Radiative‐photochemical modeling of the annually averaged composition and temperature of the global atmosphere during the last glacial and interglacial periods

Abstract

Recent measurements of CO2, CH4, and N2O content in Antarctic and Greenland ice core air allow the use of an one‐dimensional radiative‐photochemical model to reconstruct the annual global mean vertical distributions of trace gas concentrations for four periods: the contemporary period of 1985, the preindustrial period of 1850, the last glacial period of 18 ka B. P., and the interglacial period before the latter of 120–130 ka B. P. In this model reconstruction, the changes in surface air temperature and tropospheric relative humidity are prescribed, and both dry adiabatic and moist adiabatic lapse rates are used together with several other external estimates of radiative and photochemical parameters for these periods. The considerable reduction of greenhouse gas content in the atmosphere of both glacial and interglacial periods, including about a 50% reduction of stratospheric moisture in the glacial, leads to the warming of the middle and upper stratosphere by about 11 K and 4 K, in the glacial and interglacial periods, respectively.

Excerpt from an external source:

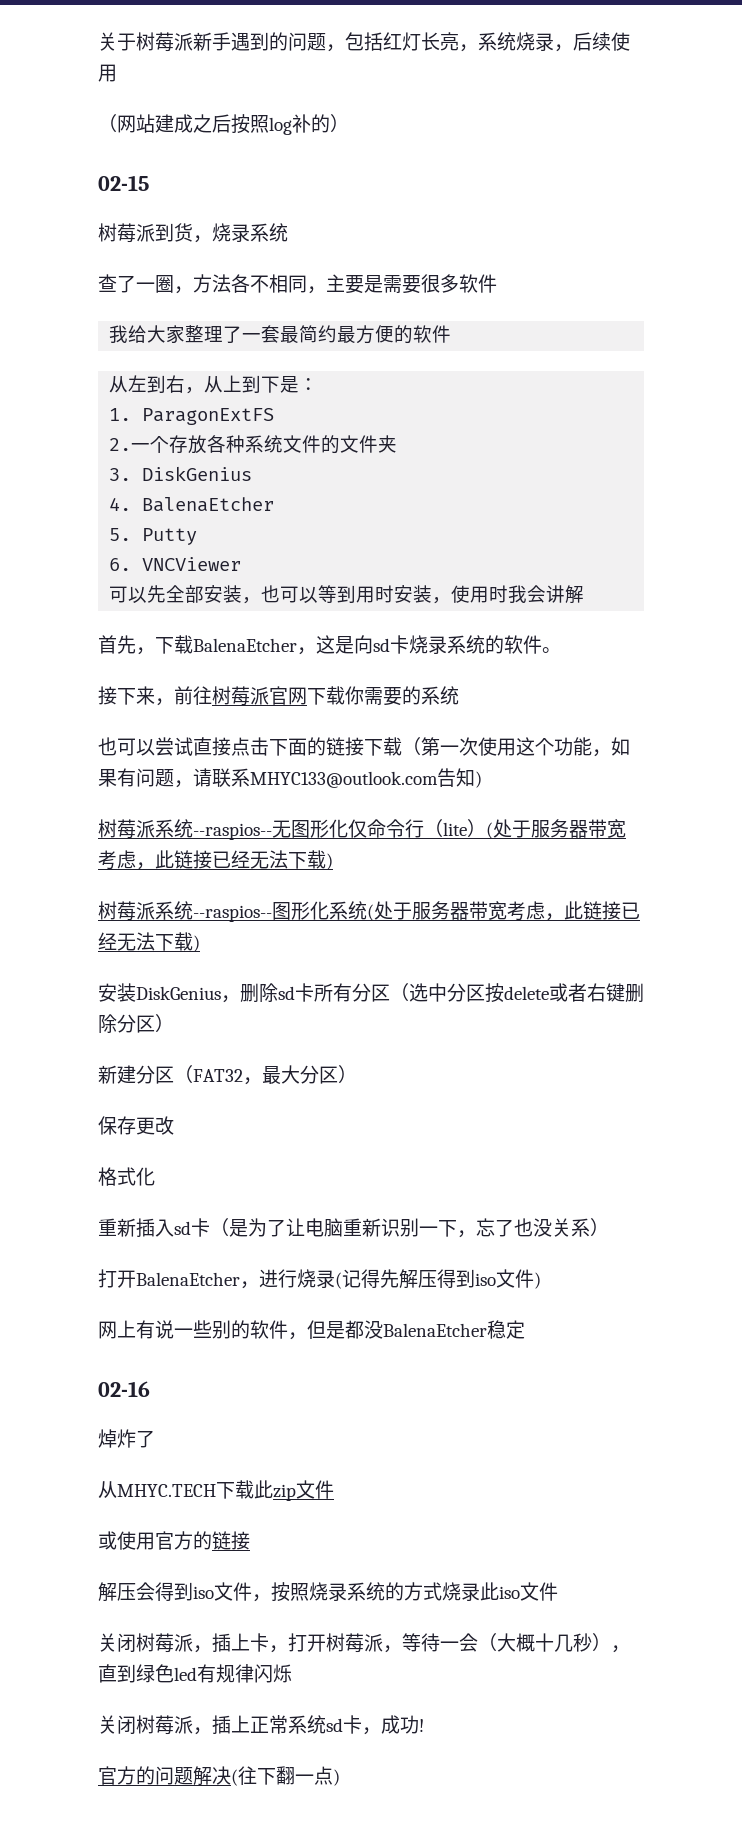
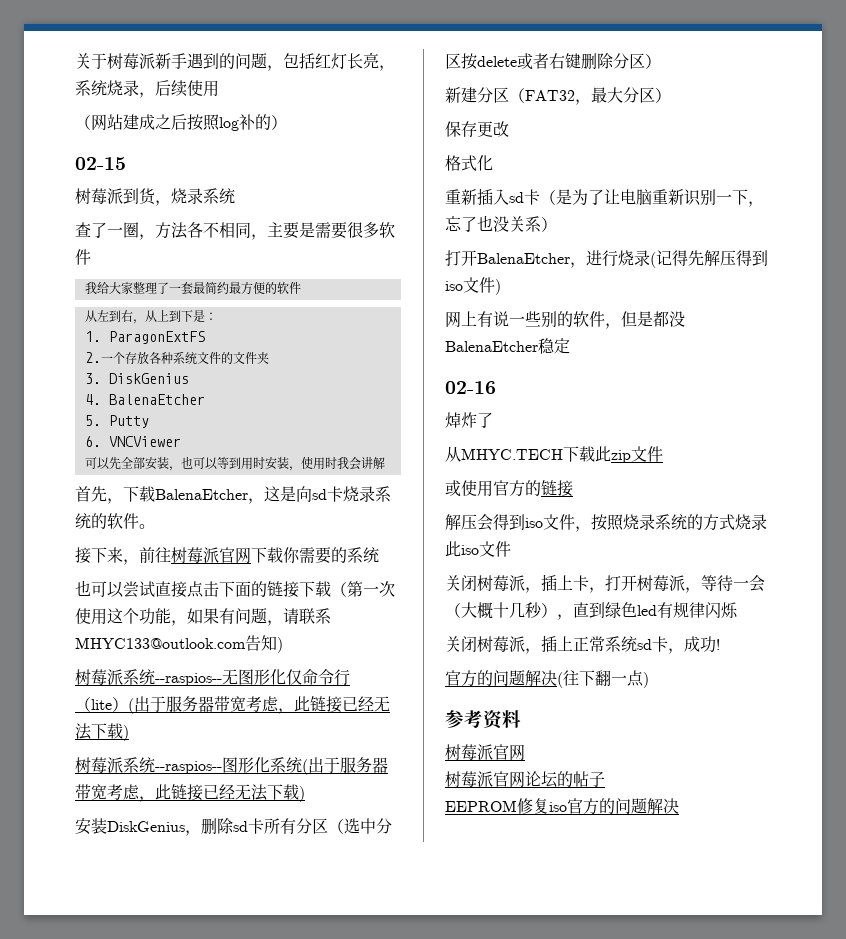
[493,819,512,838] 处 -> [134,696,150,712] 出
[374,901,393,920] 处 -> [308,757,324,773] 出
(340, 1777) none -> [445,710,521,729] [445,744,525,761] [445,771,605,788] [445,798,679,815] // 参考资料 // 树莓派官网 // 树莓派官网论坛的帖子 // EEPROM修复iso官方的问题解决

Stratospheric composition is found to be little sensitive to possible large variations of CO and NOx surface sources. The ozone mixing ratio drops to 10–12 ppbv in the lower troposphere and increases to a maximum 6.0–7.5 ppmv in 40 to 46‐km layer, but remains almost the same as in preindustrial and in 1985 periods in the 20 to 30‐km layer. This results in the approximate conservation of total ozone for all four periods considered.